The national festival was three days away, and I had a problem.
I had a stack of beautiful, freshly printed books from my new publishing house. I also had zero customers, zero marketing budget, and zero online presence. This was thirteen years ago, in 2012—a time before Instagram influencers were a big deal and when most small businesses still didn’t know how to use Facebook ads.
My entire business depended on what I did in the next 72 hours. I felt a familiar knot of panic tighten in my stomach. Was this whole venture a massive mistake?
That festival became my first real test as an entrepreneur. It was the moment I stopped planning and started hustling. The lessons I learned in that chaotic, pre-Internet scramble became the unshakable foundations of my entire career.

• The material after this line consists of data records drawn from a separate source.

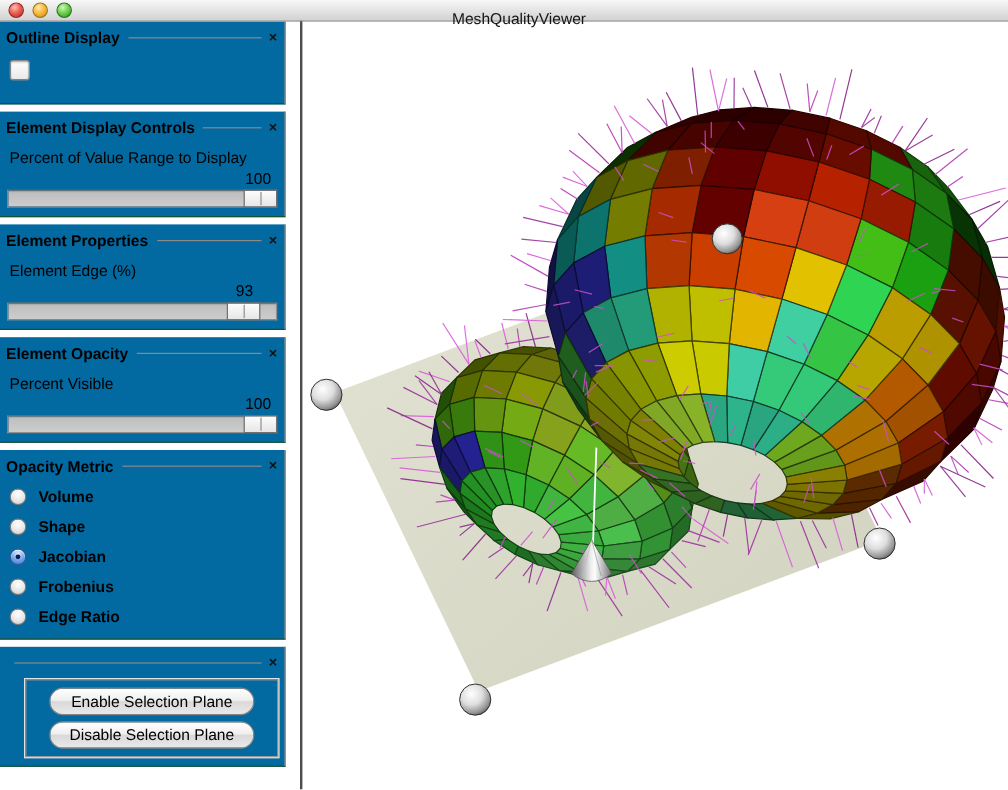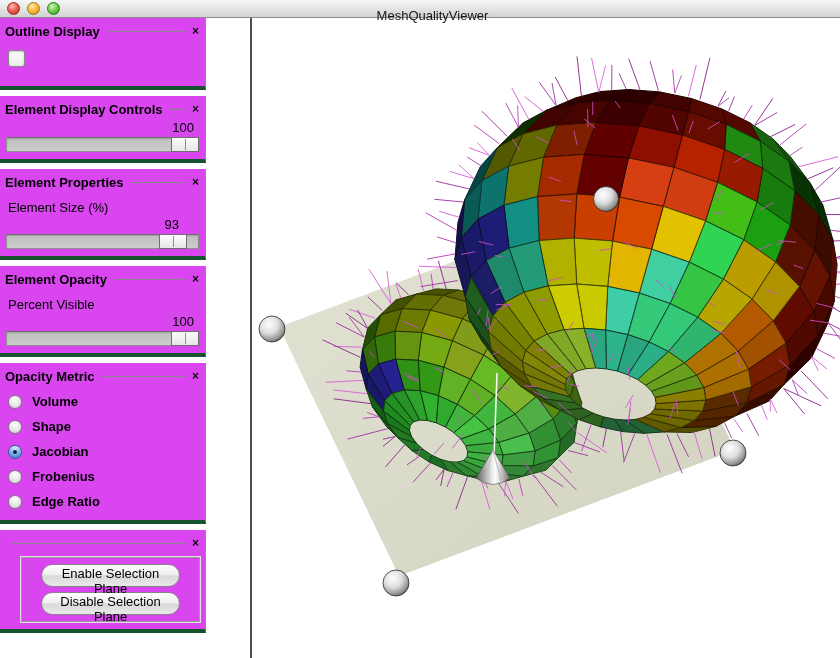"Outline Display" .pane { background: #d946ef -> #0369a1; border-bottom: 4px solid #14532d -> 1px solid #14532d; width: 206px -> 238px }
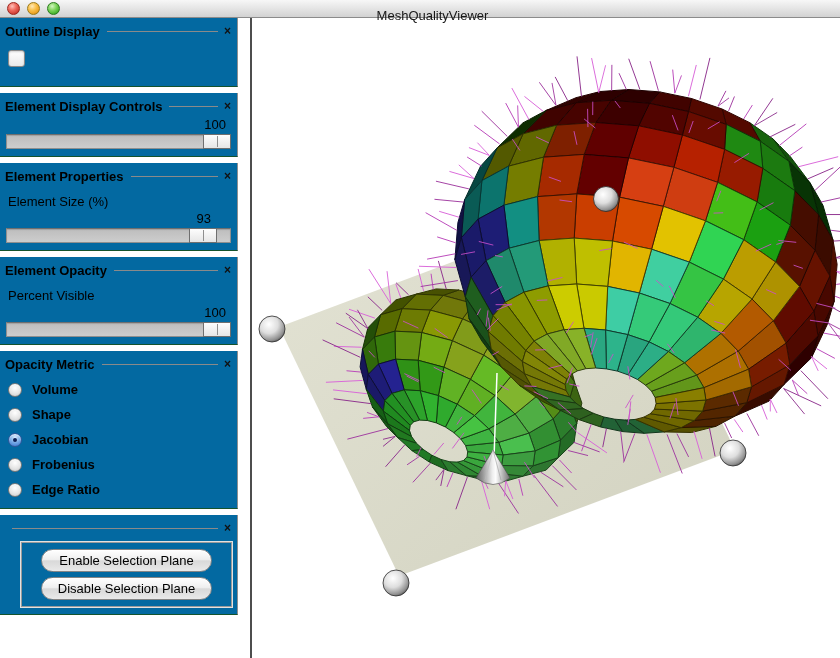"Percent of Value Range to" div.field-label { html: none -> <div>Percent of Value Range to Display</div> }
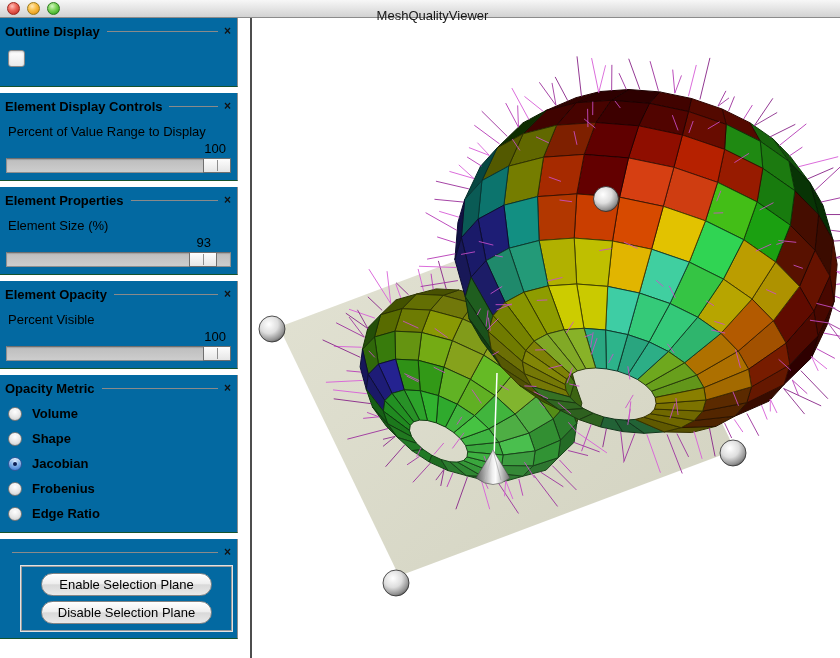"Element Size (%)" div.field-label { text: Size -> Edge }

The Problem: A Great Product with No Audience
For years, I had worked in a bookstore, watching people, listening to their conversations, and taking mental notes. I knew what my community wanted: affordable books that celebrated our culture. That knowledge was the seed that led to Wardoh Books.
But knowledge without action is just a dream. A product without customers is simply expensive inventory.
I had a great product, but I was shouting into an empty room. How do you find your first customers when you can’t just “run an ad”? I had to go where the people were. The upcoming national festival was my one big shot—a massive gathering of the very people I wanted to reach. But I had no idea how to pull it off.
The Hustle: Building a Business in 72 Hours
That challenge forced me to learn the real foundations of entrepreneurship, not from a book, but from sheer necessity.
1. The Foundation of Real Information (Not Guesses) I didn’t have market research software; I had my feet. I spent the first day walking the festival grounds before it opened, talking to organizers and other vendors. I figured out where the main stage was, where families gathered, and where the most foot traffic would be. I didn’t guess where to set up my booth; I found the exact right spot based on real, on-the-ground observation.
2. The Foundation of a Lean Team (My Co-Founder) I wasn’t alone in this. My business partner—the same friend I had co-founded the business with—was right there with me. We knew the two of us couldn’t just hire staff; we were the staff. We agreed to split whatever we made, right down the middle. He didn’t just see it as a job; he saw it as our adventure. That taught me that the best teams aren’t built on money; they’re built on shared passion and trust.
3. The Foundation of Old-School Marketing (Creativity Over Cash) My “marketing plan” was a piece of paper with a few desperate scribbles on it. I couldn’t afford a fancy banner. So, we made our own. We hand-painted a sign. We created an eye-catching display by stacking our books in creative pyramids. We decided our “gimmick” would be simple: I would stand out front and not just sell, but share the stories behind the books. It was a marketing strategy born from an empty wallet, and it worked. People were drawn to the passion, not the polish.
4. The Foundation of Wise Money Management (Every Dollar Counted) Our entire budget for the three-day festival was what I had in my pocket. Every decision was filtered through a simple question: “Do we absolutely need this?” We brought our own water and packed our own lunches. We borrowed a table from my uncle. That forced frugality wasn’t a weakness; it was a discipline. It taught me to treat every single dollar with respect, a lesson that has saved my business more times than I can count.
The Result: More Than Just Sales
Over those three days, we stood on our feet for 12 hours a day. We talked to hundreds of people. We sold a decent number of books—enough to cover our costs and prove that my idea had legs.
But the real win wasn’t the money. It was the connections. It was the conversations with readers who were excited to see their culture reflected on the page. It was the validation that came from taking a risk and seeing it pay off, even in a small way.
That messy, exhausting, and exhilarating festival was the true birth of my entrepreneurial journey.
The Timeless Foundations of Success
Today, we have social media, e-commerce, and a million digital tools. But the foundations of building a business haven’t changed. The lessons I learned in that pre-Internet hustle are the same ones that matter now:
- Know your customer—not from data, but from real conversations.
- Build a team you trust, even if it’s just one other person.
- Be creative and resourceful, especially when you have no money.
- Respect every dollar you have.
Entrepreneurship isn’t about having the perfect plan or the latest technology. It’s about having strong roots and the courage to keep building, even when all you have is a stack of books and a whole lot of hope.